By adaptive - August 13th, 2013

Brand owners have long lamented their difficulty showing tangible ROI with their social media activity. But could this be about to change?

Over the past few years there have been many that claim to be able to deliver a metric to brands that clearly shows high levels of ROI across their social media networks. Indeed, the value of social media has been hotly debated since the first Facebook account was created.

Post Facebook’s IPO the potential for engagement is not in question, it’s the value of those engagements that still troubles brands that continue to throw substantial resources at this and other social media platforms. With research indicating that less than one quarter of one percent of customer acquisition comes from Facebook, it’s not surprising that a shift in attitude is needed, or empirical evidence to show brands once and for all that their ad spend isn’t in vein.

A comprehensive new report from L2 has recently been released, and offers some hope to brand owners battered by their social media experience.
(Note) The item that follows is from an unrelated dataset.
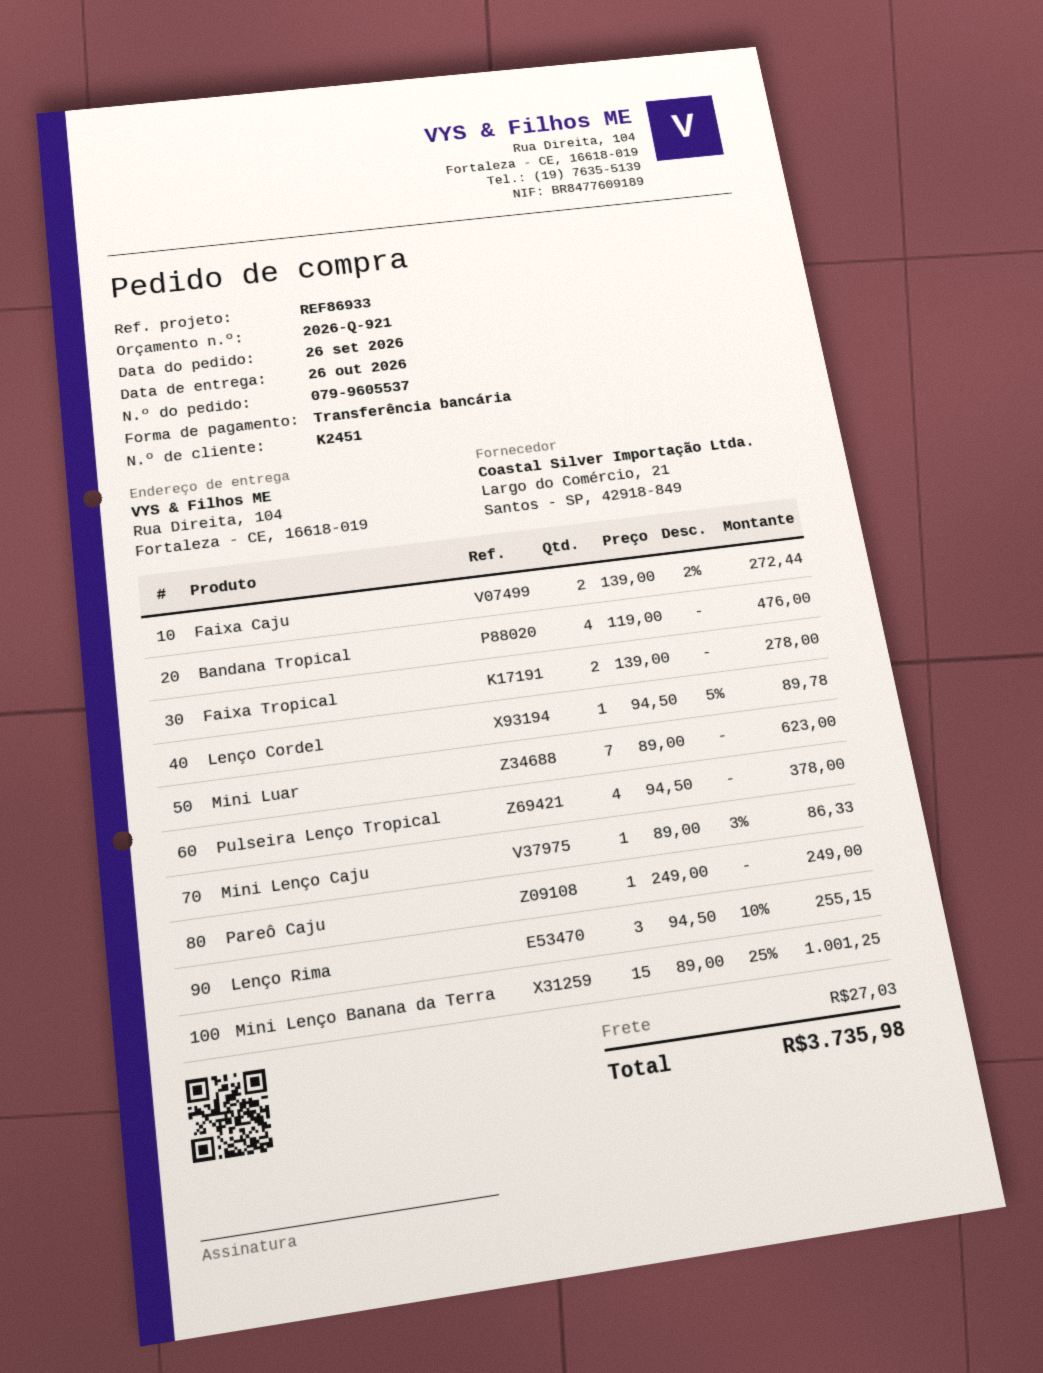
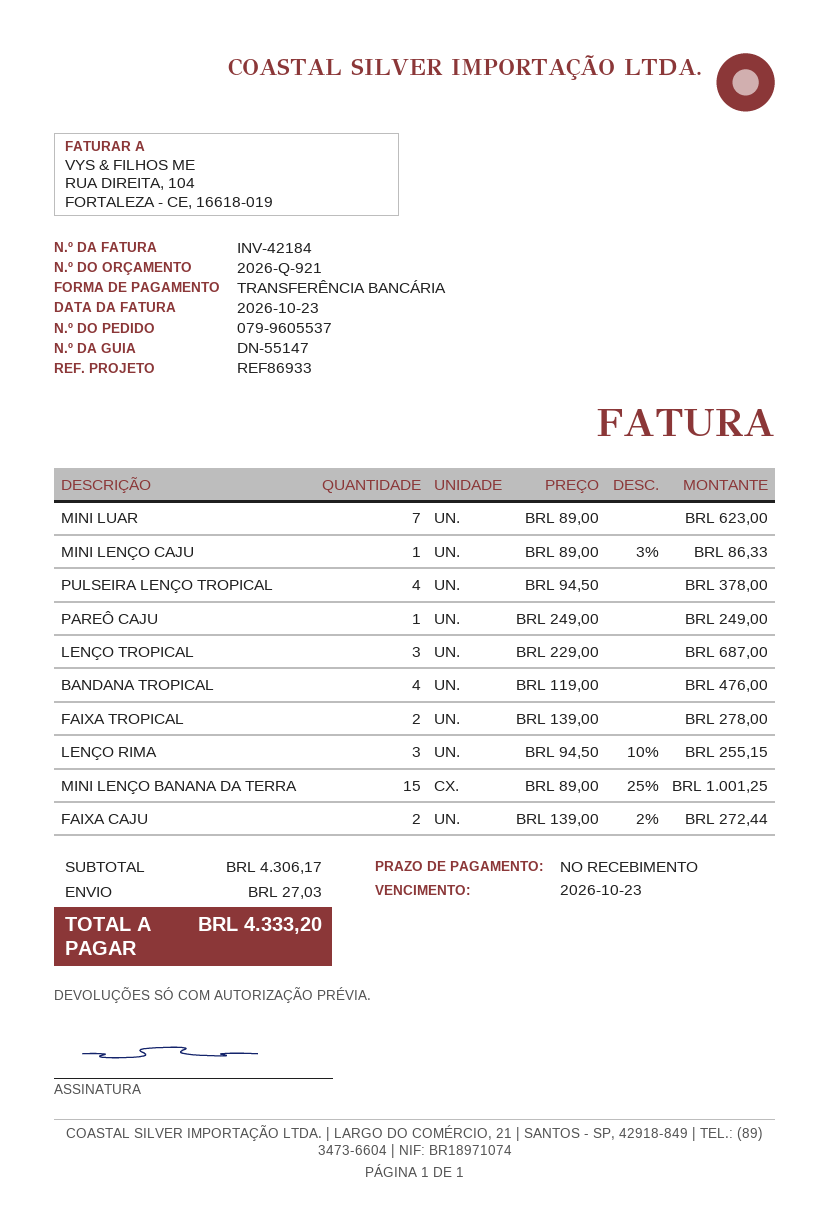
Lenço Cordel: 1 x 94.50 - 5% = 89.78 -> none
LENÇO TROPICAL: none -> 3 x 229.00 = 687.00
total: 3735.98 -> 4333.20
L2 identify what it calls the ‘second order effect’ that looks set to deliver the levels of engagement and more importantly, conversion that corporations are looking for.

Customer Acquisition

Social commerce

L2 state that of the top-10 factors that correlate with strong Google organic search, seven are social media dependent. After launching Facebook Exchange in August 2012, Facebook now accounts for nearly half (46%) of retargeted clicks on the web. In 2013, a third of Facebook’s revenues will come from mobile, constituting 13% of global mobile ad revenue—second only to Google.

Advertisers find using both ad formats (retargeting and mobile) yields greater conversion and engagement. And visual platforms, most notably Instagram, register 25 times the engagement of community-based platforms. Lululemon Athletica saw conversion rates double after it linked its #thesweatlife Instagram gallery to its product pages.

Says Scott Galloway, Professor of Marketing, NYU Stern Founder of L2: “The ecosystem has become more complex. The touchstone for social media, Facebook, reflects the shift. In December 2008, the platform registered 150 million users, 81% from the U.S. and Western Europe.

“Facebook now boasts 1.1 billion consumers and APAC (at 29%) is the largest (and most engaged) user base. In addition, there are more than 10 platforms with 100 million+ users including YouTube, Twitter, Google+, and China’s Sina Weibo. High growth platforms Instagram, WeChat, Line, and KakaoTalk are mobile native, visual, and dramatically influencing how consumers create and engage with content.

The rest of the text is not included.